L’horizon d’une approche renouvelée de la pauvreté

À l’issue de cet examen, il est possible de faire état d’un certain nombre de conclusions et pistes sur les relations entre pauvreté et non-recours. L’approche par le non-recours permet clairement de classer les difficultés d’accès aux droits sociaux parmi les causes de la pauvreté. La diversité des types de non-recours confirme le caractère systémique de la pauvreté, tout en intégrant à la compréhension de la pauvreté des explications institutionnelles et comportementales propres au non-recours. Sur le plan institutionnel, l’effet majeur de la prise en compte du non-recours par les acteurs nationaux et locaux réside dans la réévaluation de leurs hypothèses d’intervention. Certains adoptent une approche administrative de la pauvreté économique, quand d’autres optent pour une approche compréhensive de la pauvreté subjective qui reconnaît « l’être soi » (Evers, 2001). Si la reconnaissance du non-recours comme catégorie pour les acteurs n’amène pas une représentation unifiée de la pauvreté, néanmoins la prise en compte croissante de la subjectivité paraît redessiner l’action publique en direction de ces populations (Cantelli et Genard, 2007 ; Stanley, 2008).

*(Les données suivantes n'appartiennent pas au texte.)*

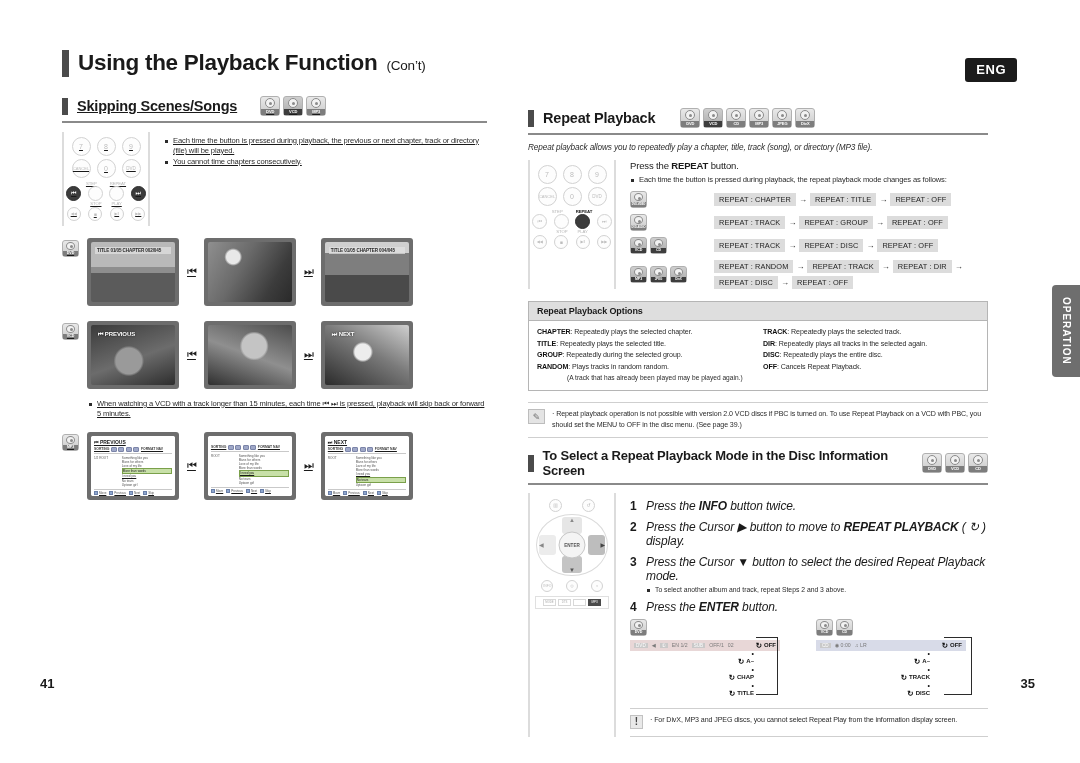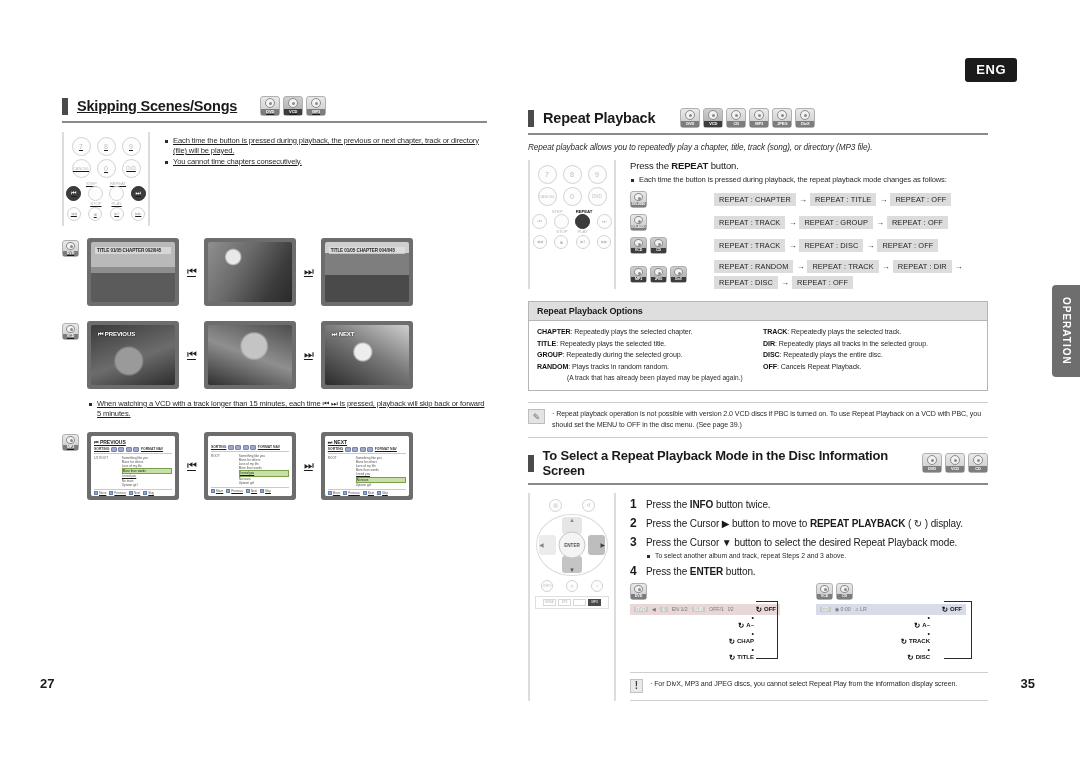"Using the Playback Function" div.main-title-wrap { html: none -> <div> <div></div> <div>Using the Playback Function</div> <div>(Con’t)</div> </div> }
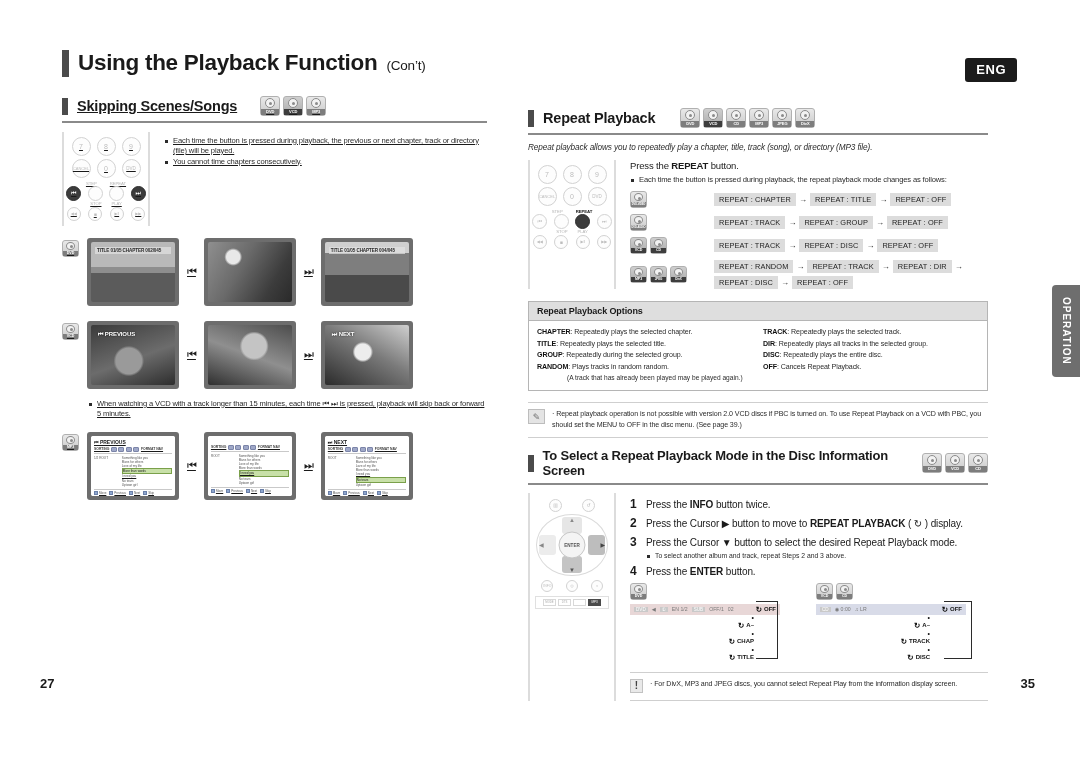": Repeatedly plays all tracks" span { text: group -> again }
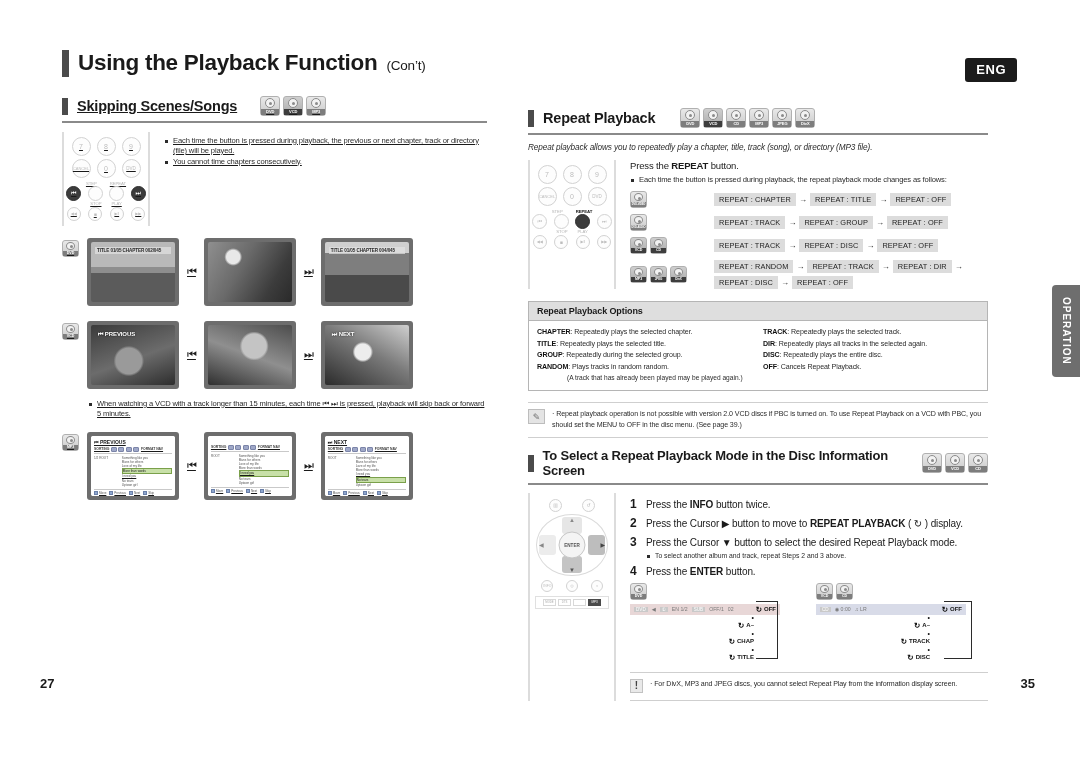"Press the INFO button twice." .step-t { font-size: 10px -> 12px; font-style: none -> italic }
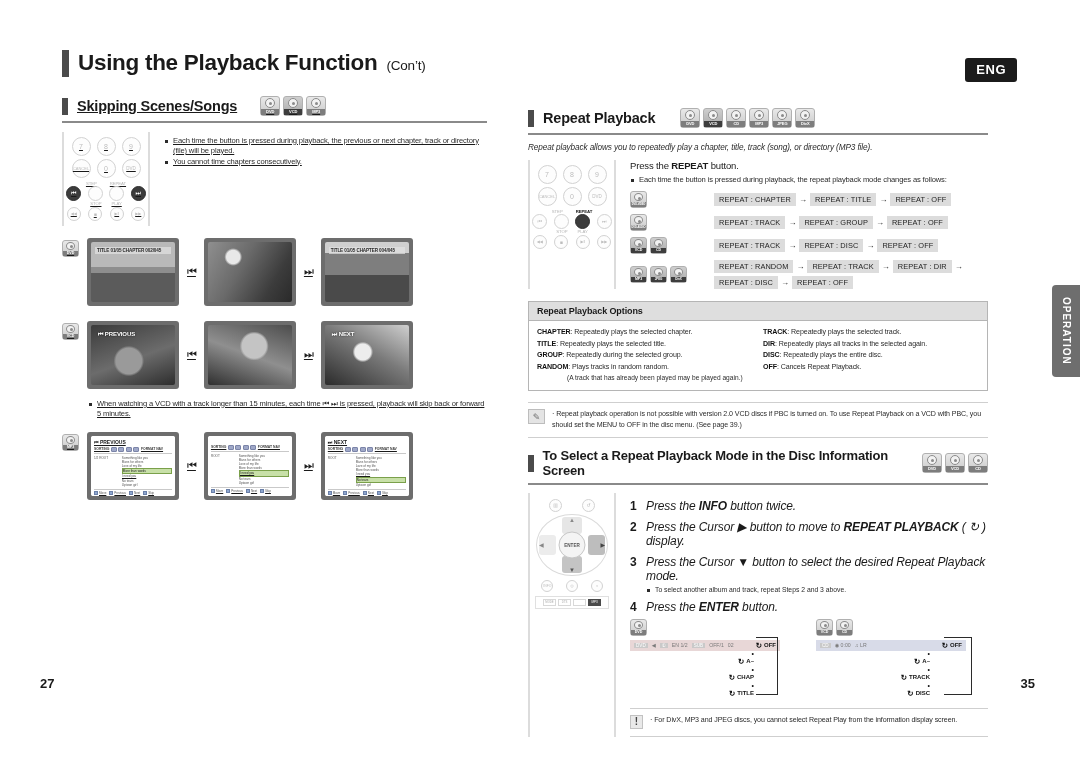"27" div.pg-l { text: 27 -> 41 }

Il reste néanmoins beaucoup à faire pour modéliser l’action publique à partir de la question du non-recours aux droits sociaux. L’introduction du non-recours comme catégorie pour les acteurs sert à la fois à opérationnaliser une approche administrative de la pauvreté économique et à mettre les individus précaires, pauvres ou exclus au centre d’un questionnement sur l’offre publique. Par conséquent, l’offre publique n’est plus seulement interrogée dans son effectivité, mais aussi – et cela paraît plus nouveau – dans sa pertinence. De ce point de vue, la signification politique du non-recours pour l’action publique réside dans ce changement d’approche de la pauvreté. À l’appui des éléments présentés ici, on peut se demander si la distinction entre approche administrative et approche compréhensive de la pauvreté relève de l’opposition de principe entre assurance et assistance, ou si nous n’assistons pas plutôt au début d’une transformation des pratiques de la mise oeuvre de la solidarité[5.].